Re: Script help. Perl perhaps ?

Luke Morgan · ‎06-25-2006

Hi.
I have written the script below to do a simple lookup but now I need to do it on a much larger datafile and it will take an age.
I suspect perl is the way to go to make it faster, but I don't know any perl :(

Could someone help me to translate this script please to save my server days of processing?
Thanks in advance.

The script looks up each line of a data file, compares certain fields with fields from a master file, and outputs an id value from the master file along with certain fields from the data file.

masterfile=/tmp/masterfile
datafile=/tmp/datafile

for b in `cat $datafile`
do

compare=`echo $b | awk 'BEGIN{FS="|"}{data = $2$5$6;print data}END{}' `

for a in `cat $masterfile`
do
mastercompare=`echo $a | awk 'BEGIN{FS="|"}{line = $2$5$6;print line}END{}'`
if [ $mastercompare = $compare ]
then
id=`echo $a | awk 'BEGIN{FS="|"}{print $1}END{}'`
output=`echo $b | awk 'BEGIN{FS="|";OFS="|"}{print $3,$7}END{}'`
echo $id"|"$output >> luke.out
fi
done

done

Peter Nikitka · ‎06-25-2006

Hi,

my suggestion reads the masterfile and the datafile only once, and puts all info in an array (untested) - this should be MUCH faster:

awk -F'|' 'BEGIN { OFS="|";
while ((getline < "/tmp/masterfile") == 1) id[$2$5$6] = $1 }
{ line=$2$5$6; if(id[line]) print (id[line],$3,$7) }' /tmp/datafile >luke.out

mfG Peter

The Universe is a pretty big place, it's bigger than anything anyone has ever dreamed of before.
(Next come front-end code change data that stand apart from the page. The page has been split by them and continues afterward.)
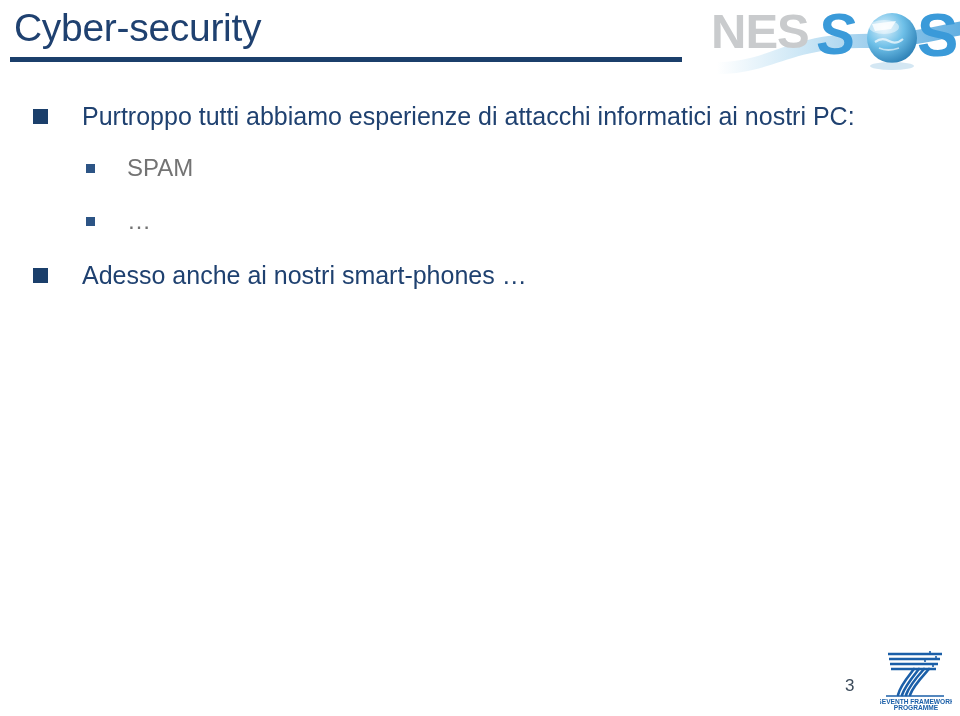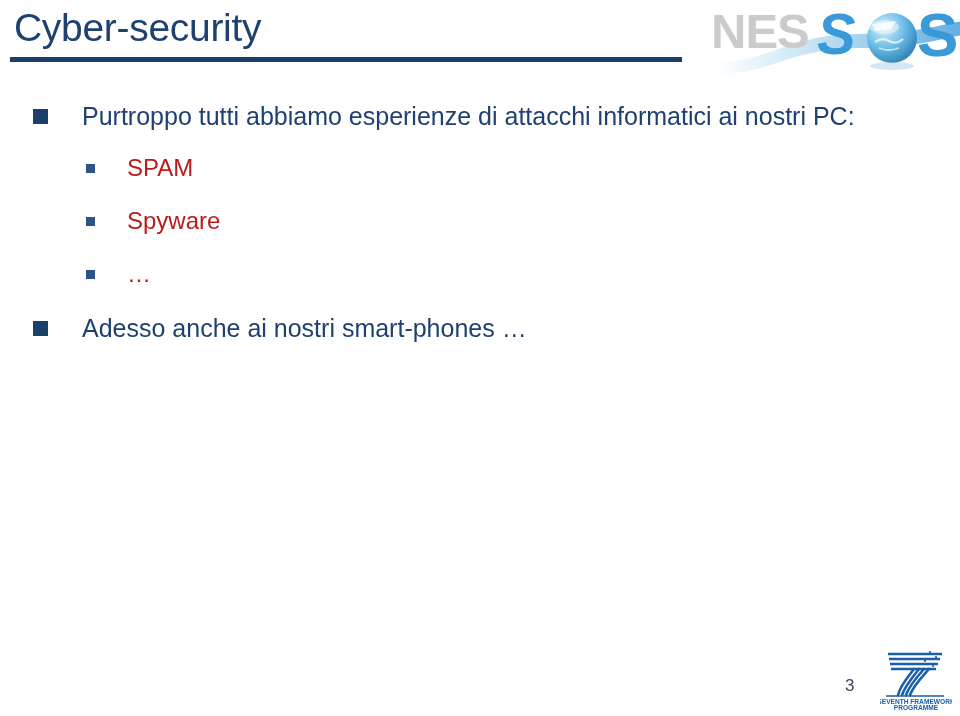--- a/index.html
+++ b/index.html
@@ -67,21 +67,21 @@
     position: absolute;
     left: 33px;
     top: 9px;
     width: 15px;
     height: 15px;
     background: #1b3f6b;
   }
   .bullet-l2 {
     position: relative;
     padding-left: 127px;
-    color: #b91c1c;
+    color: #737373;
     font-size: 24px;
     line-height: 30px;
     margin-bottom: 23px;
   }
   .bullet-l2 .marker {
     position: absolute;
     left: 86px;
     top: 11px;
     width: 9px;
     height: 9px;
@@ -155,24 +155,20 @@
       <span>Purtroppo tutti abbiamo esperienze di attacchi informatici ai nostri PC:</span>
     </div>
 
     <div id="sub-list">
       <div class="bullet-l2">
         <span class="marker"></span>
         <span>SPAM</span>
       </div>
       <div class="bullet-l2">
         <span class="marker"></span>
-        <span>Spyware</span>
-      </div>
-      <div class="bullet-l2">
-        <span class="marker"></span>
         <span>…</span>
       </div>
     </div>
 
     <div id="tail-list">
       <div class="bullet-l1 tail">
         <span class="marker"></span>
         <span>Adesso anche ai nostri smart-phones …</span>
       </div>
     </div>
So if it's just us, seems like an awful waste of space, right? Jodie Foster in "Contact"

Peter Nikitka · ‎06-25-2006

Hi,

to be clean, close the masterfile after reading:

awk -F'|' 'BEGIN { OFS="|"
while ((getline < "/tmp/masterfile") == 1) id[$2$5$6] = $1
close ("/tmp/masterfile") }
{ line=$2$5$6; if(id[line]) print (id[line],$3,$7) }' /tmp/datafile >luke.out

mfG Peter

The Universe is a pretty big place, it's bigger than anything anyone has ever dreamed of before. So if it's just us, seems like an awful waste of space, right? Jodie Foster in "Contact"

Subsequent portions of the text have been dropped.